I just think this whole thing is very sad. It is certainly none of my business--but it was posted in such an angry and venomist way that it made me wonder wth? Seriously. I think on a havanese forum where we are all concerned for the well-being of the havanese breed and we all try to teach about breed education and education of healthy health-tested pups and such----it doesn't take much to just assume that you would generate alot of opinions on the matter. It is a shame.....the poor young female and male. I think this proves how having your pet spayed and neutered is the thing to do. No one should be a breeder that is not very well educated on the breed. Mistakes happen....no doubt....I think it is sad that this happened.


----------



## Julie (Feb 8, 2007)

:hug: Thank you Maryam.....:hug:


----------



## Missy (Nov 6, 2006)

I agree this whole thing is sad. I hope for the health of Lucy and her pups. And M- I wish you a wonderful experience bringing this litter into the world and caring for them. I too remember the delightful video of Lucy and I hope there are 3 little perfect Lucy's or Ricky's.

But I also see why many here are thinking _"Luuuuucccyyyy...you got a lot of 'splain'n to do"_

I know people think that to be healthy and happy a bitch should have at least one litter... (And of course boys will be boys whether they have their nuts or not :brushteeth

I know there are some studies that suggest that a dogs are healthier of they are not fixed. (although I have read more to say that in the long run fixing a male or female is healthier)

I also know a lot of people who just think "wouldn't it be fun to have a litter."

M (if you are still reading) I know you are an adult and this accident did just happen despite your best intentions... But I am just curious why you decided to breed in the first place even if it was sooner than expected?

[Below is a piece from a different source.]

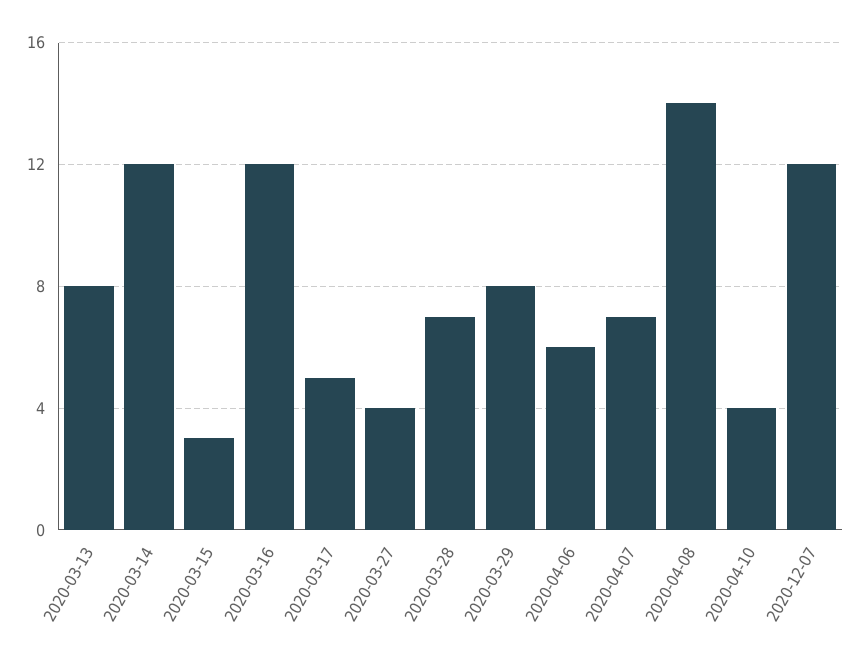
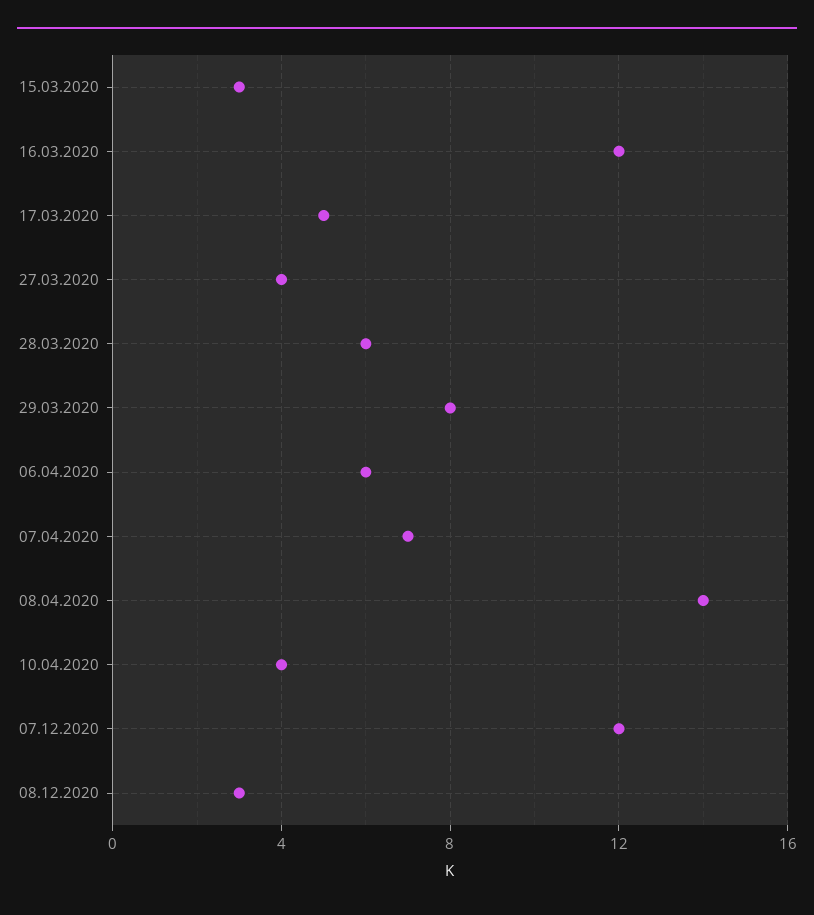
2020-03-13: 8 -> none
2020-03-14: 12 -> none
2020-03-28: 7 -> 6
08.12.2020: none -> 3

And what Lucy's breeder thinks of this?

I


----------



## suzyfrtz (Nov 12, 2007)

Lina said:


> And not a single person "jumped down her throat" over this... Also, if you want people to mind their own business, then why post your business for everyone to see? Just my 2 cents.


Lina, for the record, my post does not contain the words "jumped down her throat."

As for why she posted, maybe she wanted some hand-holding, some sympathy and support? I didn't see the original post so won't comment any further.
Suzy


----------



## Lina (Apr 26, 2007)

Suzy, I know you didn't. I put it in quotes because it's a saying, not because you said that. Sorry if it came off as if you were saying it.


----------



## Tritia (Nov 17, 2007)

I just kind of skimmed through this. I get the general idea of what happened, though. Kind of sad she felt she needed to jump ship. Cause I'm sure she could have really benefited from those that know so much about breeding and having puppies (and those that just act like know it alls). Not a lot of room on this board for error when it comes to these dogs...that's for sure.


----------



## maryam187 (Jul 18, 2007)

If it had been an accidental thing, honestly, I probably wouldn't even have commented at all or said something like 'well, it's done, let's hope for the best'. Accidents are called accidents, because they happen unexpectedly and can happen to many despite precautions. BUT the fact that M intentionally planned on breeding them in the future led me to ask her about the health testing. I don't see how that is offending or judgmental. The only accident from M's point of view was that it happened earlier than she thought, not that it happened at all.


----------



## Beamer (Jan 29, 2007)

From seeing the original posts, honestly, it just seems like she is one of those people who thinks its natural to breed dogs and does not really know any different. I mean, I probably thought like that before to... Soooooooooooo

Ryan


----------



## Julie (Feb 8, 2007)

suzyfrtz said:


> As for why she posted, maybe she wanted some hand-holding, some sympathy and support? I didn't see the original post so won't comment any further.
> Suzy


Suzy--I just wanted to say,had you seen the first post in this thread like I did,I just do not feel she was looking for help and support. This forum group is so good at helping support each other,sympathize,hold hands,prayers etc. Generally speaking--the first post was blunt,rude and ended with the words "bite me!" in a smart ash way---I've never seen anyone wanting support to ask for like this....let alone get it.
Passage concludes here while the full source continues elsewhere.